And so to that end, there are a few things that happened in 2016 that really kind of pissed me off, to be honest with you, and that was the impetus for me launching. And when I say pissed me off, I’m speaking specifically with regards to AI and the technologies and things that we were developing at that time that made me say, “Okay. I don’t know where my solution is going, but I’ve got to get out there and sort of get people to understand that by 2025, that was the benchmark.” I can tell you why I chose that year. That by 2025, You’ve got to have your ducks in a row by then or you’re going to get run over or left behind. And I’d say that and know in certain terms at events.

Jeff Standridge: And so tell us a little bit about your clients and how you work with clients to help them kind of harness the power of technology.

Charlie Oliver: Okay, great. So what happens is… I’ll give you a couple of examples. I work with clients. Primarily, I’ll have companies come to me and say one or two things, either we either need you to come in or need you to come in and sort of work with our teams to get them to understand how to think about and learn about these technologies. So that’s the first thing, which is that it’s a continuous learning process and a way that companies really aren’t used to doing, historically. Right?
I mean, L&D companies, it’s very different today than it was just five years ago.

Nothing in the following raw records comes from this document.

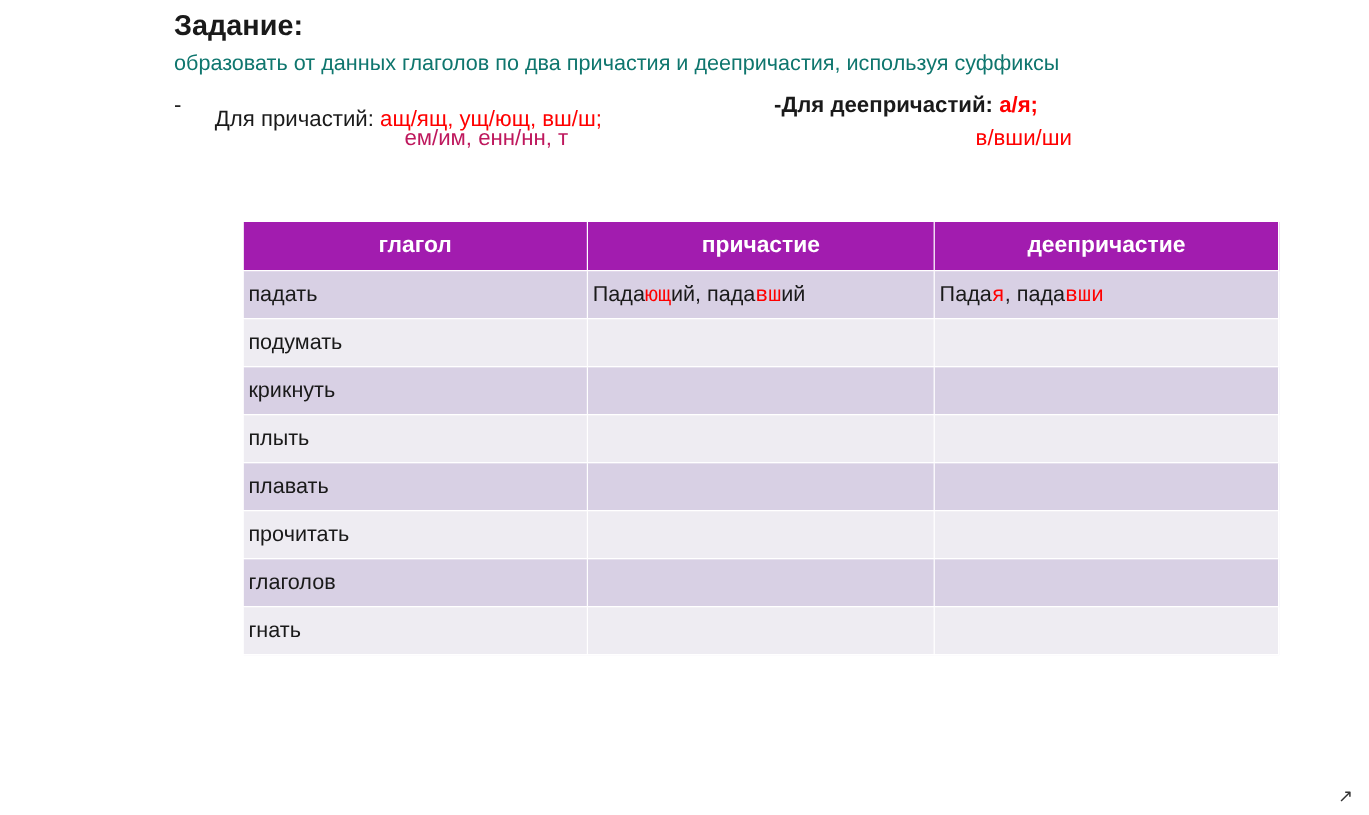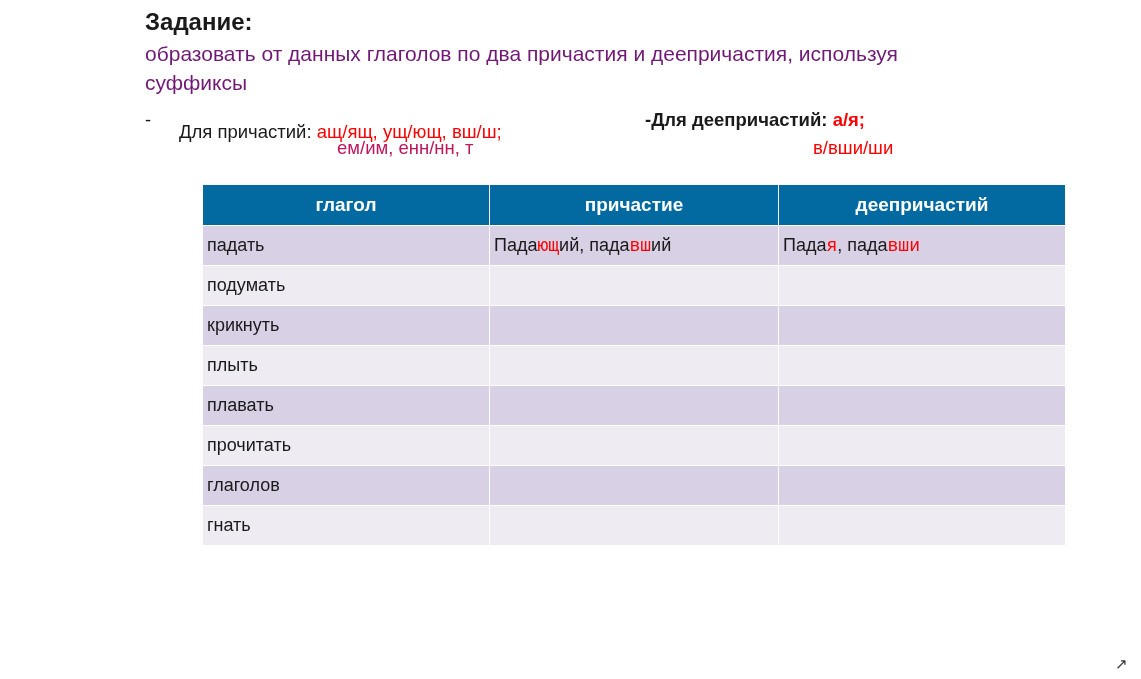--- a/index.html
+++ b/index.html
@@ -37,22 +37,22 @@
     width: 830px;
   }
   .task-title {
     font-size: 24px;
     font-weight: bold;
     color: #1a1a1a;
     line-height: 1.35;
     margin: 0 0 2px 0;
   }
   .task-desc {
-    font-size: 21px;
-    color: #701a75;
+    font-size: 18px;
+    color: #0f766e;
     line-height: 1.38;
     margin: 0;
     width: 800px;
   }
   .suffix-row {
     position: relative;
     margin-top: 8px;
     font-size: 18.5px;
     color: #1a1a1a;
     line-height: 1.5;
@@ -90,21 +90,21 @@
   }
   table.verb-table {
     position: absolute;
     left: 132px;
     top: 184px;
     border-collapse: collapse;
     width: 836px;
     table-layout: fixed;
   }
   table.verb-table th {
-    background: #0369a1;
+    background: #a21caf;
     color: #ffffff;
     font-size: 19px;
     font-weight: bold;
     text-align: center;
     padding: 9px 4px;
     border: 1px solid #ffffff;
     height: 22px;
   }
   table.verb-table td {
     font-size: 18px;
@@ -159,21 +159,21 @@
       </span>
       <span class="sfx-line2b">в/вши/ши</span>
     </div>
   </div>
 
   <table class="verb-table">
     <thead>
       <tr>
         <th class="col-verb">глагол</th>
         <th class="col-part">причастие</th>
-        <th class="col-ger">деепричастий</th>
+        <th class="col-ger">деепричастие</th>
       </tr>
     </thead>
     <tbody id="table-body">
         <tr class="row-odd">
           <td class="col-verb">падать</td>
           <td class="col-part"><span>Пада</span><span class="red">ющ</span><span>ий, пада</span><span class="red">вш</span><span>ий</span></td>
           <td class="col-ger"><span>Пада</span><span class="red">я</span><span>, пада</span><span class="red">вши</span></td>
         </tr>
         <tr class="row-even">
           <td class="col-verb">подумать</td>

Okay? And there are so many changes happening, so many things happening quickly. As you know, everything’s accelerating. And now, because of the pandemic, it’s been crazy. That’s not just getting their employees to continuously want to learn, but to understand the potentials of the technology so that they can help them, I would say, develop them and check them. In other words, ask questions, understand what’s going on. Maybe look at this through the lens of being a parent or a mother who’s sitting at home with her kids or at the office all day, or whatever the case may be.
So I come in a learning capacity with my team. We bring in experts as well, which is really important. That’s one thing. We also sort of create these think tanks with managers where we sort of get them to think about and solve problems beyond what they usually do and how they usually do it, which is actually a really profound thing because that’s how we started Tech 2025; with think tanks; ordinary people. So I tell companies that we are in a position to ask the questions, the hard questions, and to help them to explore those questions in a way that they are not, or historically have not been. Right?
So right now we have, let’s say, for example, a client who’s saying to us… And this is a true story, by the way. I’m not going to name the client, but we have a great client, a wonderful company. They somehow fell behind. A lot of companies realize, “Hey, look. What the hell happened?” You know? All of a sudden, we’re not automated enough. We’re not this enough. And this particular company, they have been disrupted by a company that was just launched back in 2016, ’17. Now that company is eating their lunch with open software and the CEO is going, “Well, what happened? What’s going on?” And so they are engaging us to help them to understand how to look at and think about and forecast the future.
What I say to them is that it’s not enough for the executives to do that anymore. You’ve got to sort of embed that culture of futurism throughout the entire organization. Everybody should understand how to look at the future and see the trends coming, and really understand how to respond to them and not react because there’s a difference. So that’s another thing.
And then, a lot of times, I’ll get called in to sort of help them to understand how to articulate a particular product, a technology product, to their customers. They want to make sure that they are talking about these things, especially when it comes to technologies that are a little more, as they say, “woo woo.” Right? So I’ll work with product teams as well. That’s really fun. But yeah. That’s it. Ultimately, you want to empower employees to understand what these technologies are. You want to give them the autonomy and the tools to question these things in a way that’s substantive. And as a matter of fact, with this company that I’m telling you about, the opposite was happening. And so, there’s been a complete lack of innovation in the company.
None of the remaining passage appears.